Identified By: Hexens

Background

The zkEVM ROM architecture uses Contexts (CTX) to divide and emulate virtual address to physical address translation between call contexts inside one transaction. One CTX address space is used to determine the dynamic memory space that changes between call contexts, as well as the stack and CTX variables (such as msg.sender, msg.value, active storage account and etc.).
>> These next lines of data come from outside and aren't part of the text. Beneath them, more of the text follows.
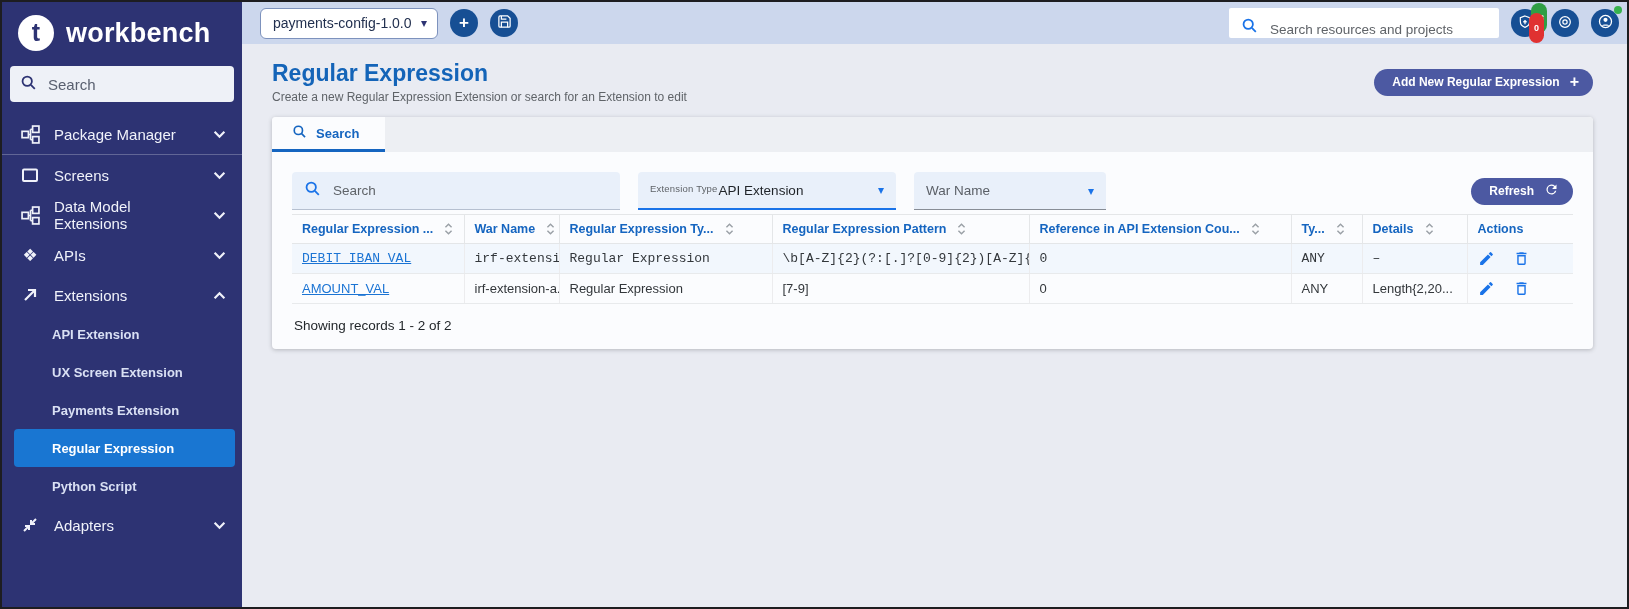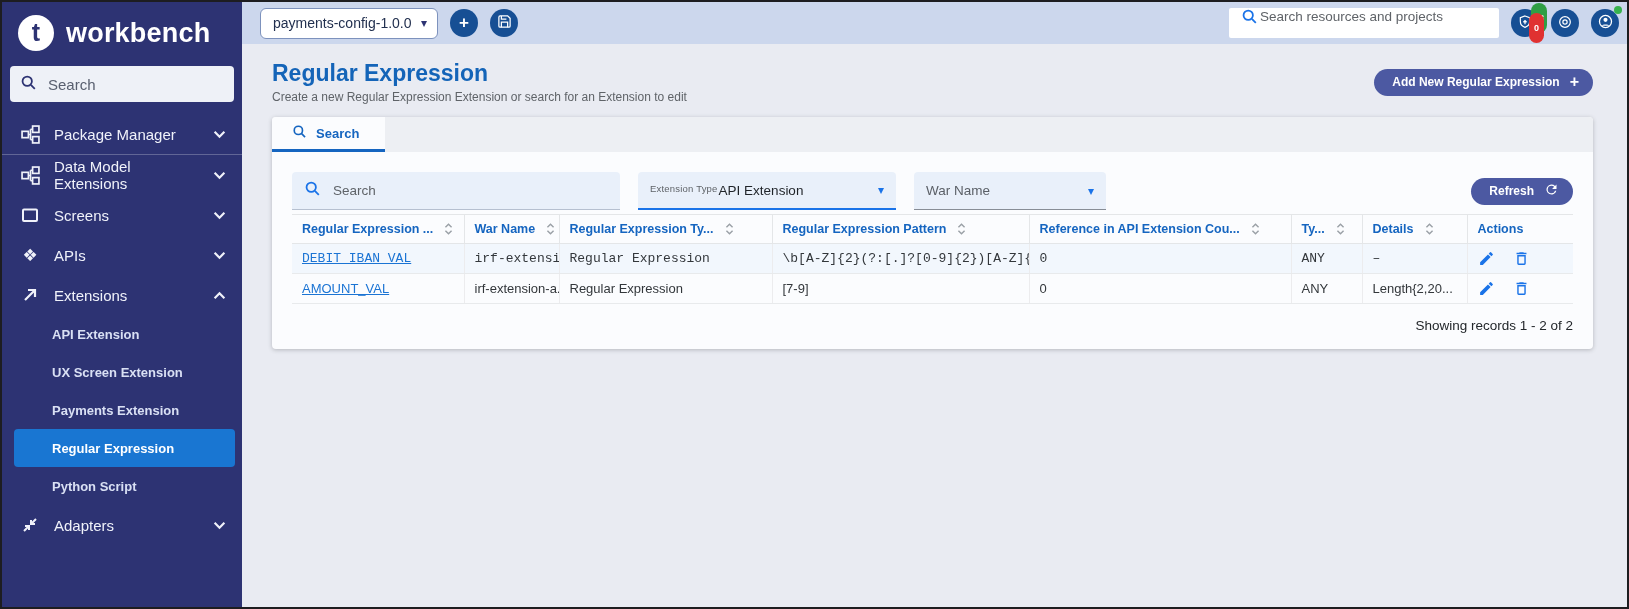--- a/index.html
+++ b/index.html
@@ -34,21 +34,21 @@
   .topbar{height:42px;flex:none;background:#ccd7ed;display:flex;align-items:center;
     gap:12px;padding:0 8px 0 18px;}
   .proj-select{width:178px;height:31px;background:#fff;border:1px solid #7d92bd;border-radius:6px;
     display:flex;align-items:center;justify-content:space-between;padding:0 10px 0 12px;
     font-size:14px;color:#22304f;cursor:pointer;box-sizing:border-box;}
   .proj-select .caret{color:#2d3373;font-size:12px;line-height:1;}
   .circle-btn{width:28px;height:28px;border-radius:50%;background:#174f94;color:#fff;border:none;
     display:flex;align-items:center;justify-content:center;cursor:pointer;flex:none;position:relative;padding:0;}
   .circle-btn .plus-glyph{font-size:17px;font-weight:600;line-height:1;padding-bottom:1px;}
   .tb-spacer{flex:1;}
-  .topbar-search{width:248px;height:30px;background:#fff;display:flex;align-items:flex-start;
+  .topbar-search{width:248px;height:30px;background:#fff;display:flex;align-items:flex-end;gap:10px;
     padding:0 10px 0 12px;border-radius:2px;}
   .topbar-search input{border:none;outline:none;background:transparent;flex:1;font-family:inherit;
     font-size:13.5px;color:#3c4043;min-width:0;}
   .topbar-search input::placeholder{color:#5f6368;}
   .badge{position:absolute;font-size:9px;font-weight:700;color:#fff;min-width:15px;height:30px;
     border-radius:8px;display:flex;align-items:center;justify-content:center;padding:0 3px;box-sizing:border-box;line-height:1;}
   .badge.green{top:-6px;right:-8px;background:#2f9e44;}
   .badge.red{bottom:-6px;right:-5px;background:#e03131;}
   .presence-dot{position:absolute;top:-3px;right:-3px;width:8px;height:8px;border-radius:50%;background:#37b24d;}
   
@@ -88,21 +88,21 @@
   .grid th:last-child{border-right:none;}
   .th-inner{display:flex;align-items:center;gap:11px;color:#1565c0;font-size:12.5px;font-weight:700;}
   .sort{display:flex;flex:none;cursor:pointer;}
   .grid td{padding:6px 8px 6px 10px;font-size:13px;color:#33373b;border-right:1px solid #ececee;
     border-bottom:1px solid #e8eaec;white-space:nowrap;overflow:hidden;}
   .grid td:last-child{border-right:none;}
   .grid tr.tint{background:#f2f7fd;font-family:Liberation Mono, monospace;}
   .row-link{color:#1b74d4;text-decoration:underline;cursor:pointer;font-size:13px;}
   .actions{display:flex;align-items:center;gap:18px;}
   .action-ic{display:flex;cursor:pointer;}
-  .table-footer{margin:14px 0 6px 2px;font-size:13.5px;color:#23272b;text-align:right;}
+  .table-footer{margin:14px 0 6px 2px;font-size:13.5px;color:#23272b;}
 </style>
 </head>
 <body>
 
 <div class="app">
 
   <aside class="sidebar">
     <div class="brand">
       <div class="logo">
         <span>t</span>
@@ -133,42 +133,42 @@
       <span class="chev">
         <svg viewBox="0 0 12 8" width="13" height="9" fill="none" stroke="currentColor" stroke-width="2">
             <path d="M1.5 1.5L6 6l4.5-4.5"></path>
           </svg>
       </span>
     </div>
     <div class="side-divider"></div>
 
     <div class="nav-item">
       <span class="nicon">
+        <svg viewBox="0 0 18 18" width="18" height="18" fill="none" stroke="currentColor" stroke-width="2">
+            <rect x="2" y="3.5" width="14" height="11.5" rx="1"></rect>
+          </svg>
+      </span>
+      <span>Screens</span>
+      <span class="chev">
+        <svg viewBox="0 0 12 8" width="13" height="9" fill="none" stroke="currentColor" stroke-width="2">
+            <path d="M1.5 1.5L6 6l4.5-4.5"></path>
+          </svg>
+      </span>
+    </div>
+
+    <div class="nav-item">
+      <span class="nicon">
         <svg viewBox="0 0 18 18" width="19" height="19" fill="none" stroke="currentColor" stroke-width="1.6">
             <rect x="1" y="6" width="6" height="6"></rect>
             <rect x="11" y="1" width="6" height="6"></rect>
             <rect x="11" y="11" width="6" height="6"></rect>
             <path d="M7 9h2M9 4v10M9 4h2M9 14h2"></path>
           </svg>
       </span>
       <span>Data Model Extensions</span>
-      <span class="chev">
-        <svg viewBox="0 0 12 8" width="13" height="9" fill="none" stroke="currentColor" stroke-width="2">
-            <path d="M1.5 1.5L6 6l4.5-4.5"></path>
-          </svg>
-      </span>
-    </div>
-
-    <div class="nav-item">
-      <span class="nicon">
-        <svg viewBox="0 0 18 18" width="18" height="18" fill="none" stroke="currentColor" stroke-width="2">
-            <rect x="2" y="3.5" width="14" height="11.5" rx="1"></rect>
-          </svg>
-      </span>
-      <span>Screens</span>
       <span class="chev">
         <svg viewBox="0 0 12 8" width="13" height="9" fill="none" stroke="currentColor" stroke-width="2">
             <path d="M1.5 1.5L6 6l4.5-4.5"></path>
           </svg>
       </span>
     </div>
 
     <div class="nav-item">
       <span class="nicon glyph-apis">❖</span>
       <span>APIs</span>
The context switch is done using auxiliary variables such as originCTX, which refers to the origin CTX that created the current context as well as currentCTX. There is a special CTX(0) that is used for storing the GLOBAL variables such as tx.origin or old state root, the first context a batch transaction starts with is CTX(1), and it increments as new calls, context switches, or transactions are being processed.

The Vulnerability

The vulnerability lies in the "identity" (0x4) precompiled contract implementation. In case there is no originCTX set, as that effectively means that the EOA is directly calling the precompiled contract and not within an inner contract call, the precompiled contracts should consume intrinsic gas and end transaction execution. Although the context switching is done correctly in the ecrecover (0x1) precompile, the identity precompile is erroneous in its context switching. To check that the transaction is calling the contract directly, is utilizes originCTX variable and checks whether it is equal to 0:

https://github.com/0xPolygonHermez/zkevm-rom/blob/develop/main/precompiled/identity.zkasm#L21 

$ => CTX        :MLOAD(originCTX), JMPZ(handleGas)

Although it immediately loads the originCTX into the CTX register, all of the memory operations will be done for the CTX(0).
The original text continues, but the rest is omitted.